> **Source material**:
- - - - - - -

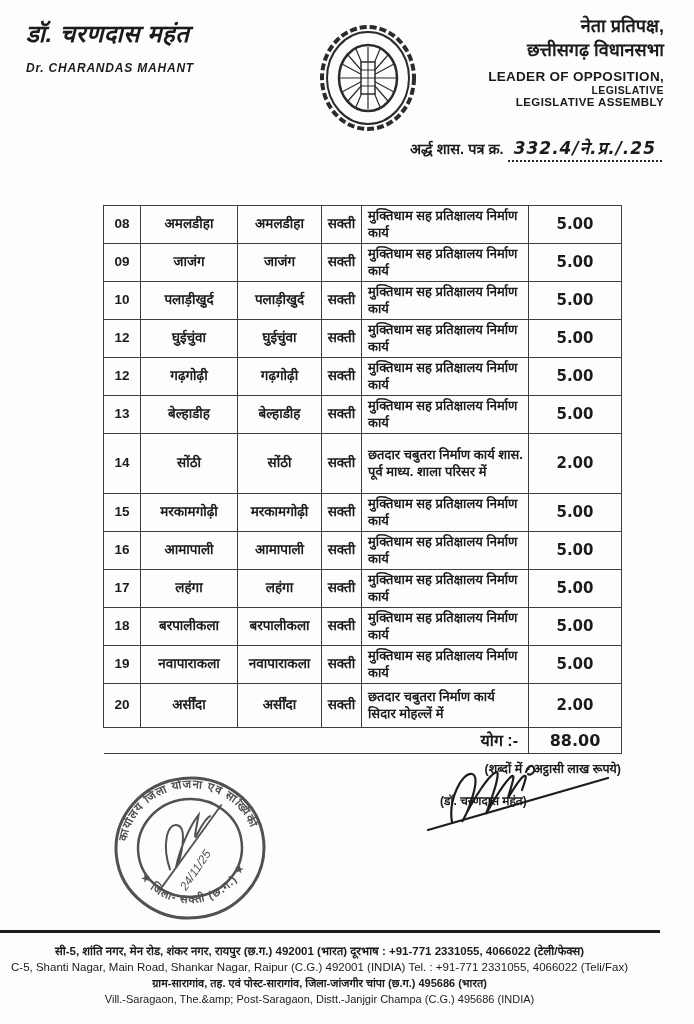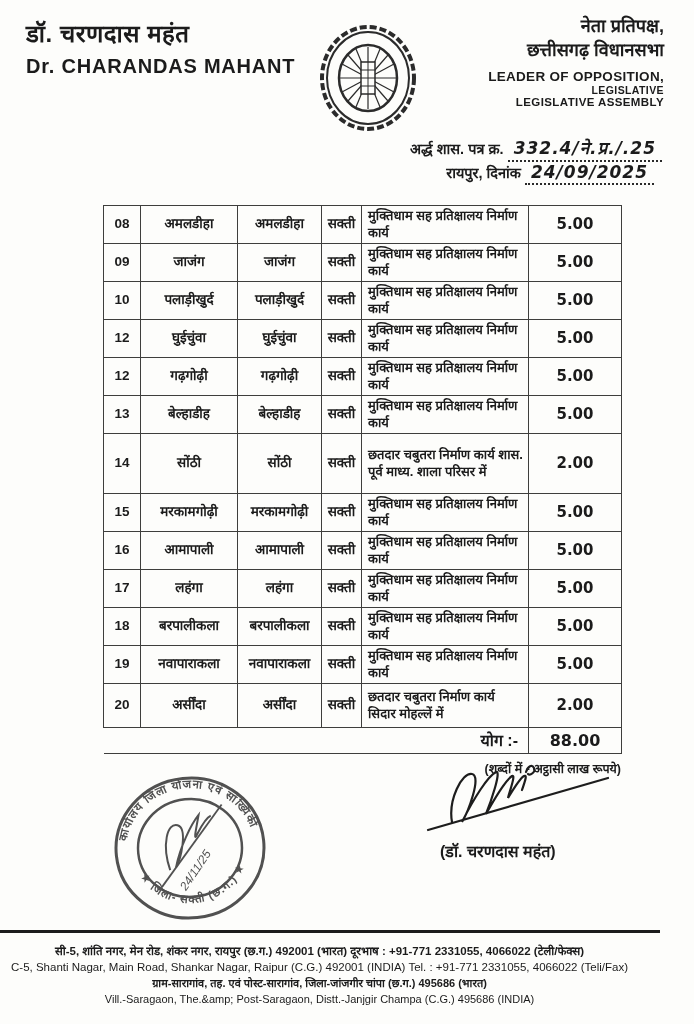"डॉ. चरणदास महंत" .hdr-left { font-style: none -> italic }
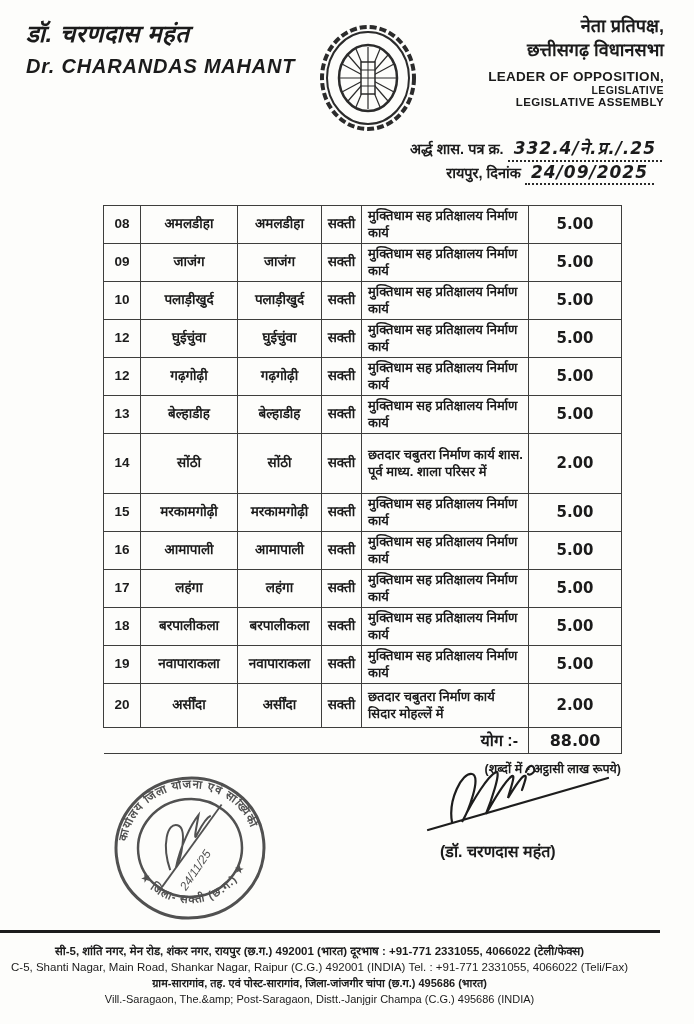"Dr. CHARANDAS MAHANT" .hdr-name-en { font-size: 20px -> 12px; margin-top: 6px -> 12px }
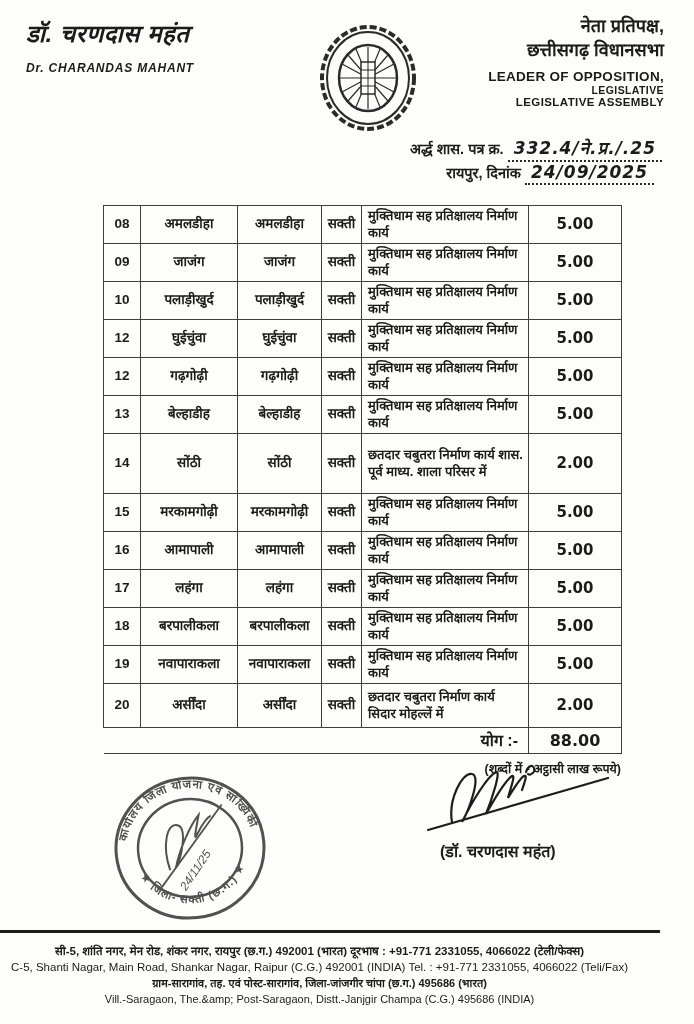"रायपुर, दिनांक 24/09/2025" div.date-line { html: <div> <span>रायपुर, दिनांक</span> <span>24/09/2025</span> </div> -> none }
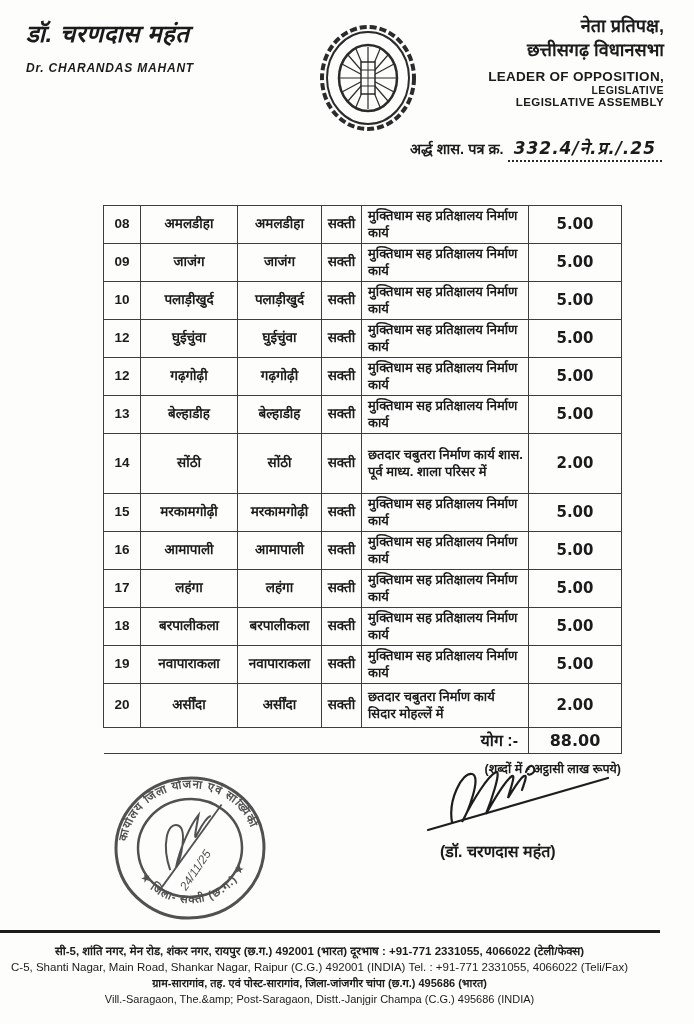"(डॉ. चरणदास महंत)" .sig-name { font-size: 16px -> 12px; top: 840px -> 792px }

- - - - - - -

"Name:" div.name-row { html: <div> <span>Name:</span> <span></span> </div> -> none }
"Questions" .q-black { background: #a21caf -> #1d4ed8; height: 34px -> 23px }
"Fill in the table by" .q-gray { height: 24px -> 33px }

- - - - - - -

> **What needs to be done**: Will you return exactly the lines above from the one with "background: #a21caf ->" down to the one with "in the table", counting both as part of the range?

> **Solution to this problem**:
"Questions" .q-black { background: #a21caf -> #1d4ed8; height: 34px -> 23px }
"Fill in the table by" .q-gray { height: 24px -> 33px }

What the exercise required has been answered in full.